EXTRACTED RECORDS:
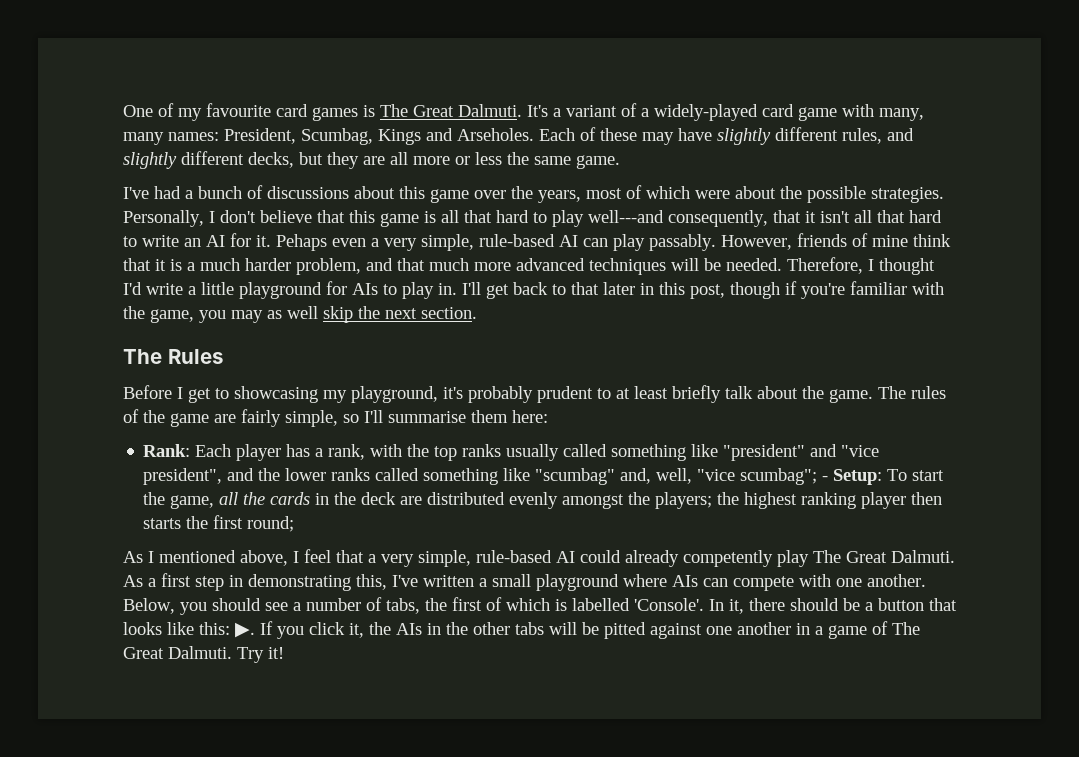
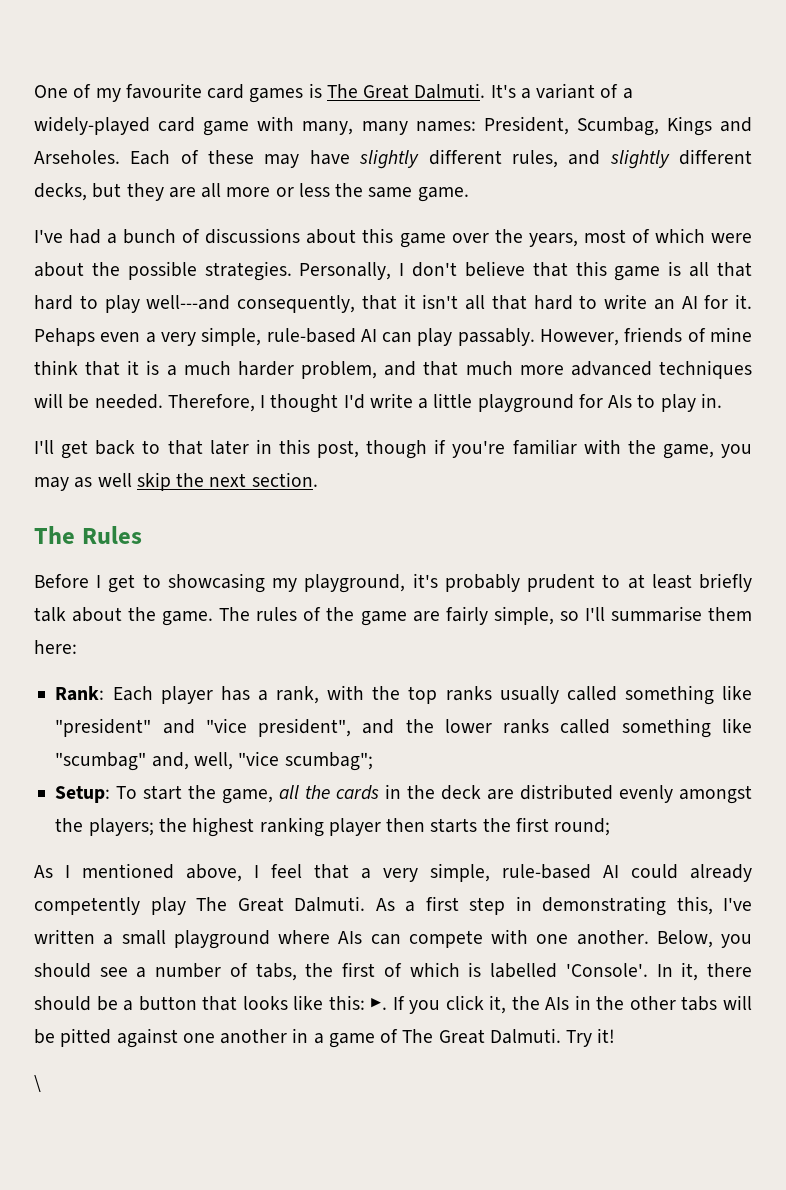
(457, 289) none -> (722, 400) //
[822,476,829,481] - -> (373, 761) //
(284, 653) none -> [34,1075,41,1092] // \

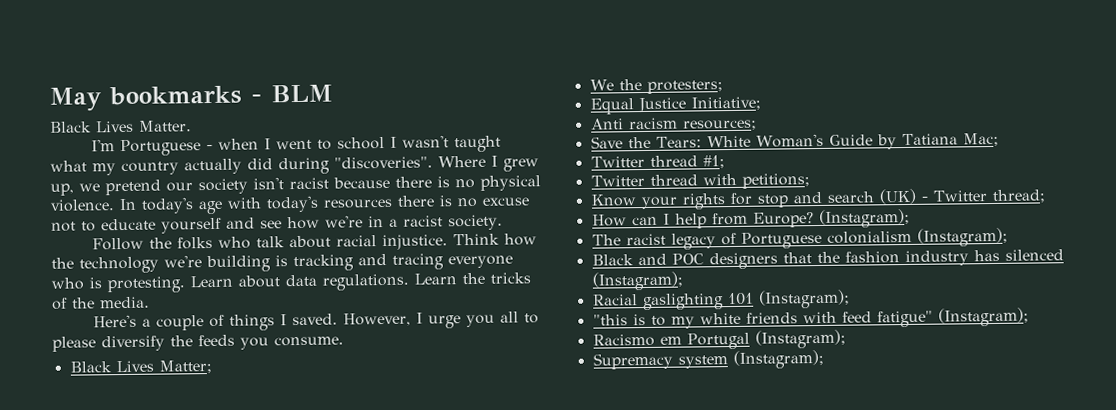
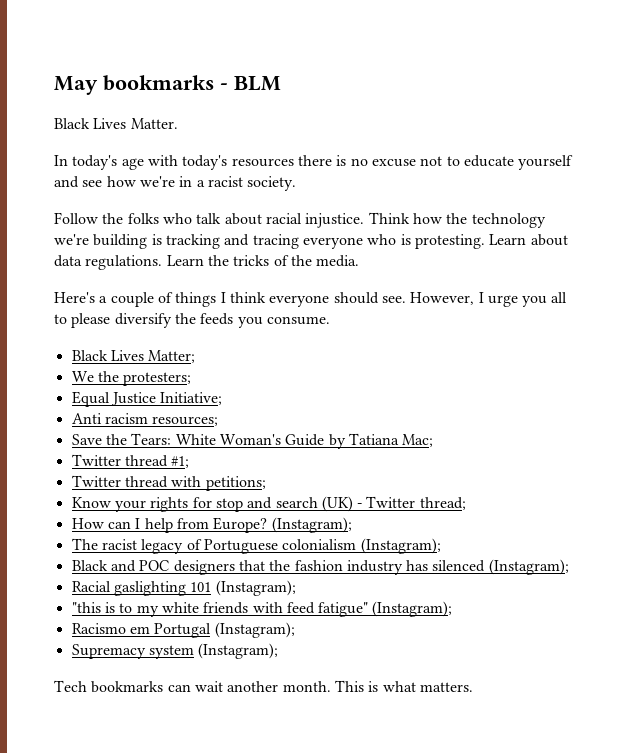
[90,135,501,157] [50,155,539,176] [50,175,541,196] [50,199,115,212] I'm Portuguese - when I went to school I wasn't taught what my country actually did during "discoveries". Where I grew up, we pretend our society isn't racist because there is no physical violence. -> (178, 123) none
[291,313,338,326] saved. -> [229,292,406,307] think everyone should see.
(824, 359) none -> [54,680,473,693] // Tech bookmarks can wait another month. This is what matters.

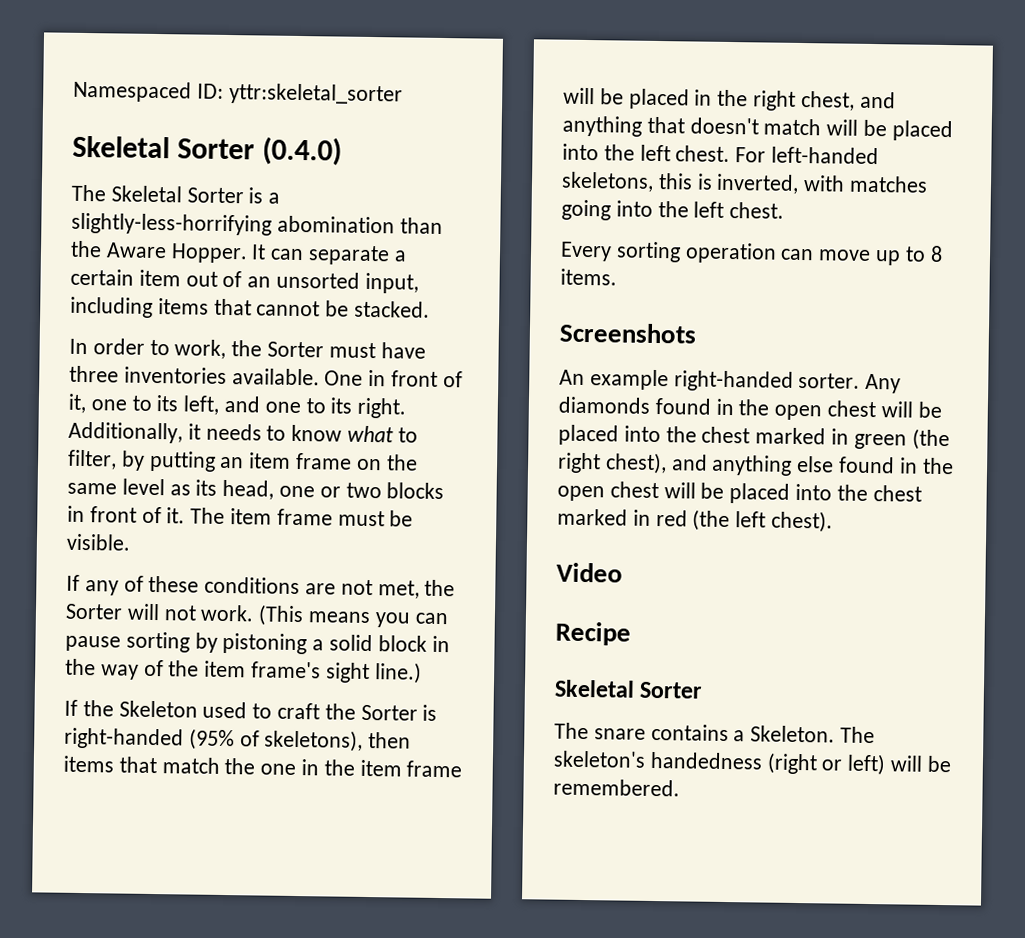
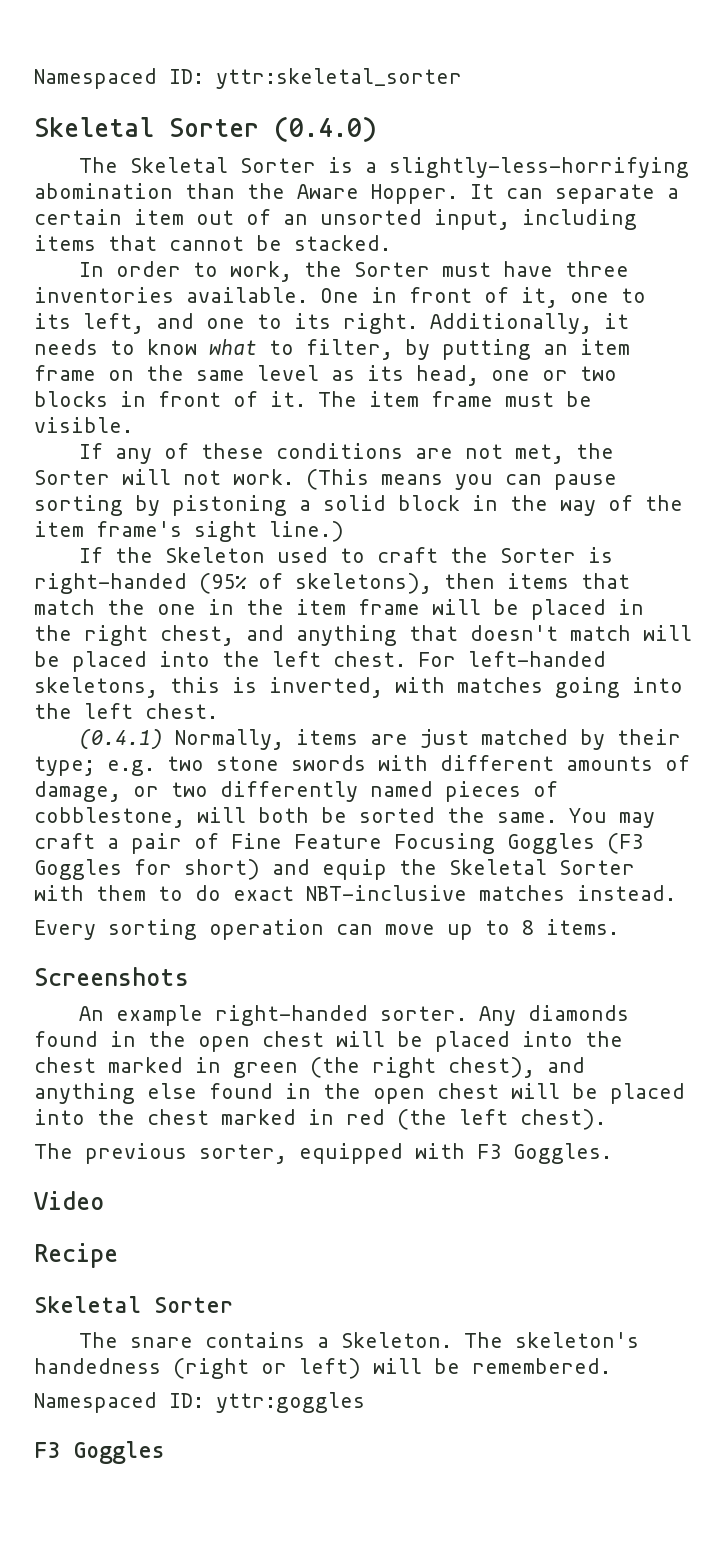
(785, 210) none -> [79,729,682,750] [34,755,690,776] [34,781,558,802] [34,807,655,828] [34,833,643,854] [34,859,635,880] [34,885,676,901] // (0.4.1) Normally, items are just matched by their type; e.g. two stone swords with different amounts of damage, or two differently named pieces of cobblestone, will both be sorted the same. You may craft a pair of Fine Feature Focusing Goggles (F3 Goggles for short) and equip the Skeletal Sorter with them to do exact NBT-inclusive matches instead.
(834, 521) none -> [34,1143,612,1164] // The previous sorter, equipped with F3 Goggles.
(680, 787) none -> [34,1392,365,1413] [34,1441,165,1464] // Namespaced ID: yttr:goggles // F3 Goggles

EXERCISE: Of the lines above, retype only those from the line containing "[291,313,338,326] saved. ->" through the line containing "(824, 359) none", including both, exactly.

EXERCISE RESPONSE:
[291,313,338,326] saved. -> [229,292,406,307] think everyone should see.
(824, 359) none -> [54,680,473,693] // Tech bookmarks can wait another month. This is what matters.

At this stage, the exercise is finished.